The 'Ideal' Penis Size Has Evolved Over the Past 700 Years
Italian Renaissance artist Masaccio painted his famous fresco, "Expulsion from the Garden of Eden," on the walls of the Brancacci Chapel in Florence, Italy, in 1425. In the painting, Masaccio depicts Adam and Eve cast out of Eden as Adam hides his face in his hands, his uncircumcised penis exposed.
Adam's penis size was characteristic of artwork at the time. The Renaissance period witnessed a resurgence of Greco culture, when artists drew inspiration from the ancient Greek ideal of "small, taut" genitals with long foreskins.
Since Masaccio's time, the "ideal" penis has evolved dramatically, specifically, when it comes to size. That's according to a new study published in the journal BJU International that compares the penis lengths of nude males depicted in paintings across the last 700 years.
The evolution of the 'ideal' penis size
Penis size in historical paintings has increased quite a bit over time, according to one of the study's authors, Ege Can Serefoglu, M.D., a professor of urology at Biruni University School of Medicine in Istanbul.
"We have demonstrated that the size of the ideal penis as represented in artwork seems to have increased in size throughout recent history, particularly in the 20th and 21st centuries," Serefoglu said in an email conversation.
The increase in painted penis size parallels changing societal perceptions of the ideal penis size, according to Serefoglu.
Serefoglu and a team of researchers gathered 232 paintings of nude males. The researchers started their analysis in the 15th-century Renaissance period, an era that saw a revival of nude art, according to study researcher Murat Gül, M.D., an associate professor of urology at Selcuk University School of Medicine in Konya, Turkey.
"Starting from the Renaissance period, many cultures tolerated nudity in the art to a greater extent," Gül said. "Due to the influence of the Church on art, very few pictures of naked men have survived from earlier periods."
After omitting 72 paintings that featured depictions of adolescents or an erect penis, the team was left with a sample size of 160 flaccid phalluses spanning from 1394 to 2019.
"We did not consider other types of art, such as sculptures, in our evaluation of penis size perception throughout the centuries, as these types of artworks are extremely difficult to assess accurately for penis depiction ratio," Gül noted.

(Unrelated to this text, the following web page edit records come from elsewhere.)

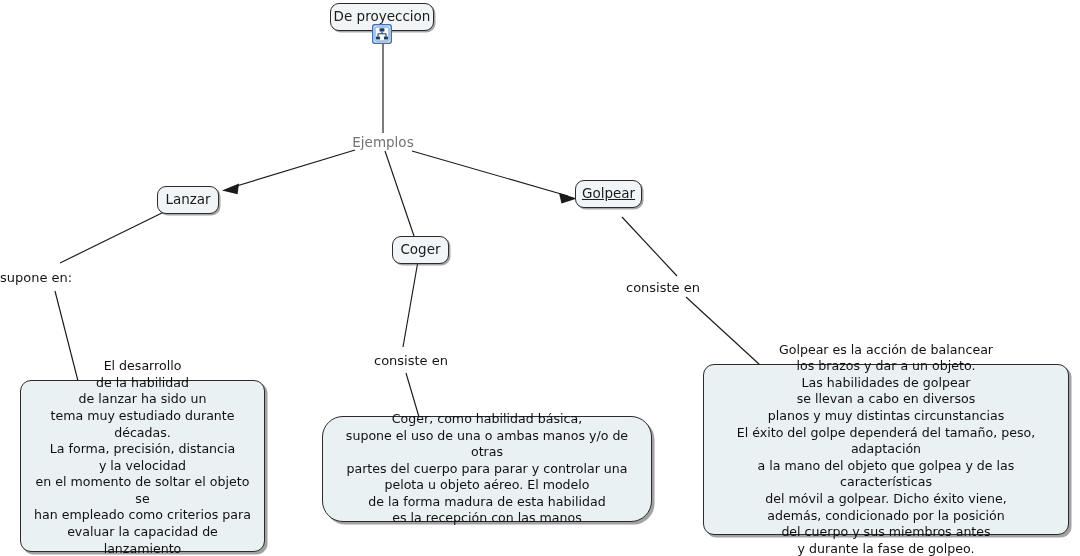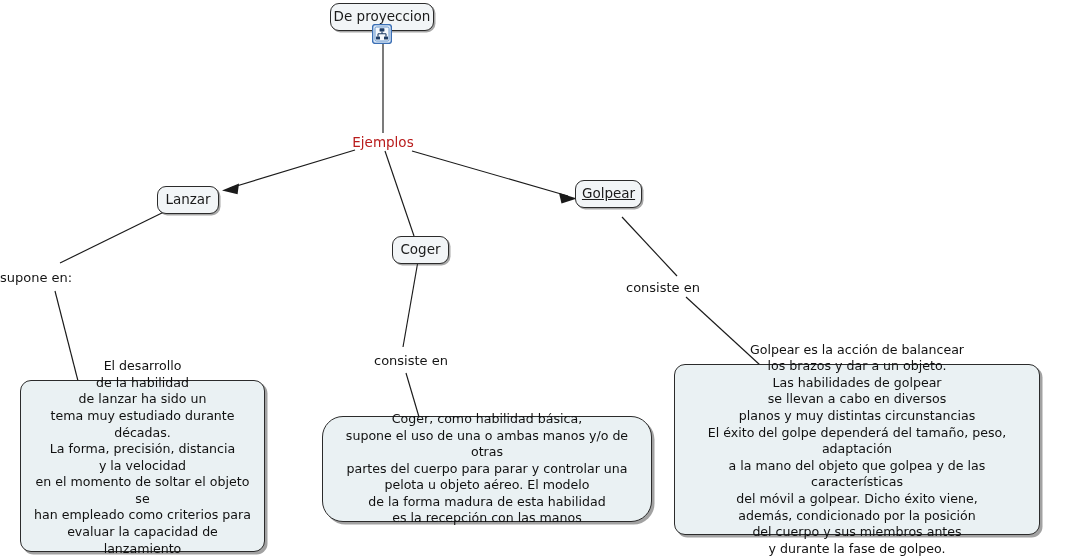--- a/index.html
+++ b/index.html
@@ -128,21 +128,21 @@
   <svg class="res-icon" style="left:372px; top:24px;" viewBox="0 0 20 20">
     <rect x="0.6" y="0.6" width="18.8" height="18.8" rx="2.6" fill="#dce8f6" stroke="#3b6fb5" stroke-width="1.4"></rect>
     <rect x="3.0" y="3.0" width="14" height="14" rx="1.6" fill="#f4f8fd" stroke="#5b8fc9" stroke-width="0.9"></rect>
     <rect x="7.6" y="4.2" width="4.8" height="3.2" rx="0.5" fill="#1f3d66"></rect>
     <rect x="4.0" y="12.4" width="4.0" height="3.0" rx="0.5" fill="#1f3d66"></rect>
     <rect x="12.0" y="12.4" width="4.0" height="3.0" rx="0.5" fill="#1f3d66"></rect>
     <path d="M10 7.4 L10 9.8 M6 9.8 L14 9.8 M6 9.8 L6 12.4 M14 9.8 L14 12.4" stroke="#1f3d66" stroke-width="1.1" fill="none"></path>
   </svg>
 
   <div style="position:absolute; left:345px; top:133px; width:76px; height:18px;
-              font-size:13.5px; color:#b91c1c; text-align:center; line-height:18px;">
+              font-size:13.5px; color:#737373; text-align:center; line-height:18px;">
     <span>Ejemplos</span>
   </div>
 
   <div class="node" style="left:157px; top:186px; width:62px; height:24px;">
     <span>Lanzar</span>
   </div>
 
   <div class="node" style="left:392px; top:236px; width:57px; height:24px;">
     <span>Coger</span>
   </div>
@@ -179,21 +179,21 @@
 
   <div class="box" style="left:322px; top:416px; width:330px; height:106px;border-radius:21px;">
     <span>Coger, como habilidad básica,
 supone el uso de una o ambas manos y/o de otras
 partes del cuerpo para parar y controlar una
 pelota u objeto aéreo. El modelo
 de la forma madura de esta habilidad
 es la recepción con las manos</span>
   </div>
 
-  <div class="box" style="left:674px; top:364px; width:366px; height:171px;">
+  <div class="box" style="left:703px; top:364px; width:366px; height:171px;">
     <span>Golpear es la acción de balancear
 los brazos y dar a un objeto.
 Las habilidades de golpear
 se llevan a cabo en diversos
 planos y muy distintas circunstancias
 El éxito del golpe dependerá del tamaño, peso, adaptación
 a la mano del objeto que golpea y de las características
 del móvil a golpear. Dicho éxito viene,
 además, condicionado por la posición
 del cuerpo y sus miembros antes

To standardize measurements, the research team calculated penile length to ear length (PtEL) or penile length to nose length (PtNL) in the paintings. When ear length was not available, the researchers relied on nose length, which is considered equal to ear length, according to the golden ratio, a mathematical equation that determines harmony and proportion in aesthetics.
"The golden ratio is a numerical and geometric tool frequently used in various fields, including art, architecture, mathematics and geometry," Gül said. "In our study, the face of the male depicted in the paintings was assessed to ensure that it fitted the proportions of the golden ratio, which showed that the image was correctly and realistically proportioned. Then penile length to ear length or penile length to nose length was calculated to determine the size of the penis in proportion to the face depicted."
The researchers divided their paintings into three groups according to the historical development of art: the Renaissance period (1400 to 1599; 15th through 16th centuries), the Baroque-Rococo and Impressionism period (1600 to 1899; 17th through 19th centuries) and the Contemporary Art period (1900 to 2020; 20th and 21st centuries).
The researchers observed a slight decrease in penis size in the late Renaissance, Baroque-Rococo and Impressionism periods, but said these changes were not statistically significant.
"On the other hand, the depicted penis sizes dramatically increased in the Contemporary Art period and 21st century," Serefoglu said.
What's behind the rise in depicted penis size?
"One explanation could be the widespread use of the internet and exposure to other media, which perpetuate the association between penis size and masculinity, strength and partner satisfaction," Serefoglu said.
He expressed his concern that the representation of the penis as a larger, possibly unrealistic ideal in contemporary media might contribute to feelings of inadequacy and dissatisfaction with penis size in modern men.
Gül agreed, pointing out that a rising number of men are seeking to undergo costly and potentially hazardous surgeries for penis augmentation and enlargement.
"In the media, a large penis is often depicted as being desirable," Serefoglu said. "If historical and contemporary artwork are considered to represent the ideal in a similar way to modern media, the perception of phallus size and the size that is considered to represent the male ideal seems to have altered throughout the centuries, alongside evolution in cultural differences.
"Further studies are needed to define the motivations and consequences of this penis perception today," he said.